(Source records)
• • • • • • •

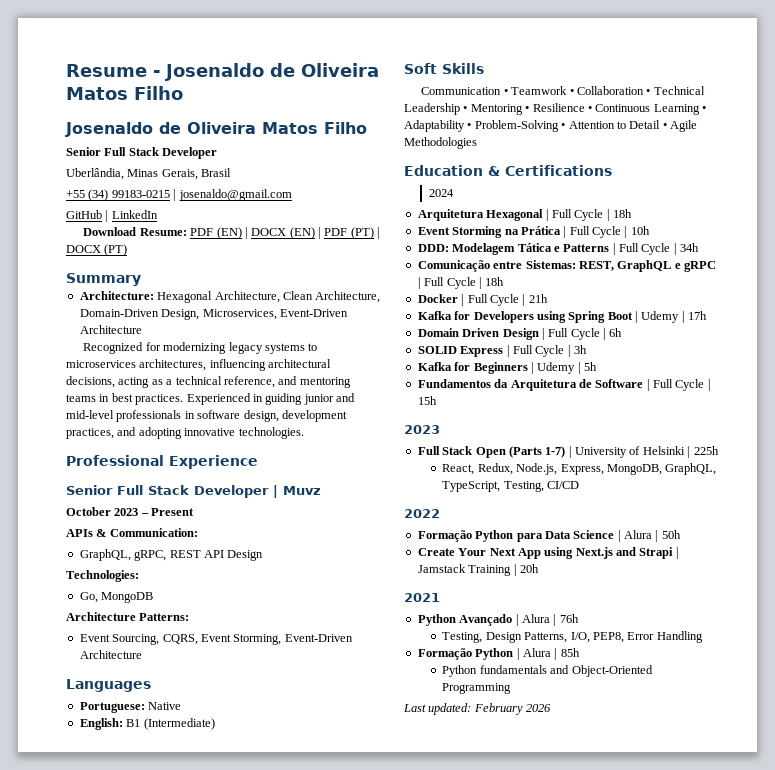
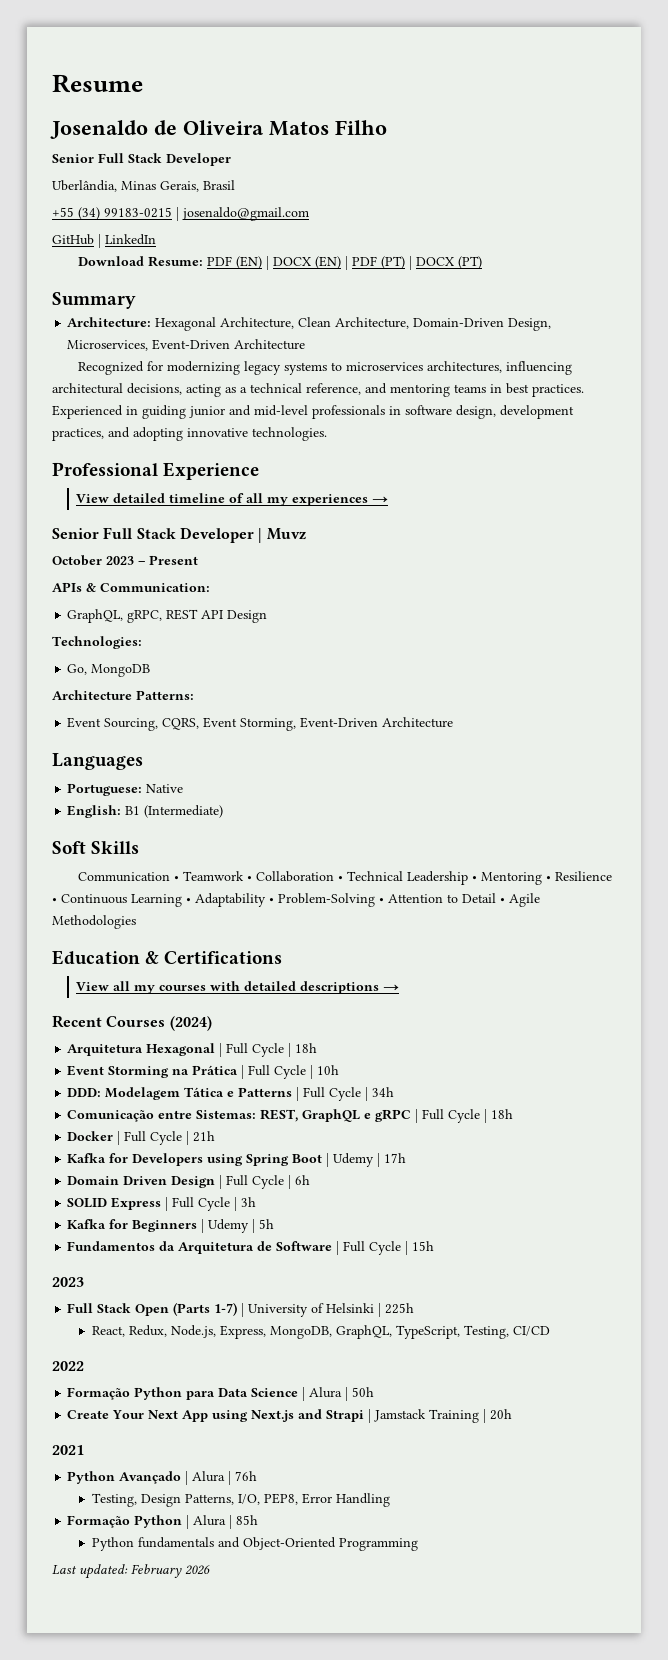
- Resume - Josenaldo de Oliveira Matos Filho
+ Resume
+ View detailed timeline of all my experiences →
- 2024
+ View all my courses with detailed descriptions →
+ Recent Courses (2024)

• • • • • • •

Exercise details:
Render the records above word for word and leave the pictures out.

Solution for this exercise:
- Resume - Josenaldo de Oliveira Matos Filho
+ Resume
+ View detailed timeline of all my experiences →
- 2024
+ View all my courses with detailed descriptions →
+ Recent Courses (2024)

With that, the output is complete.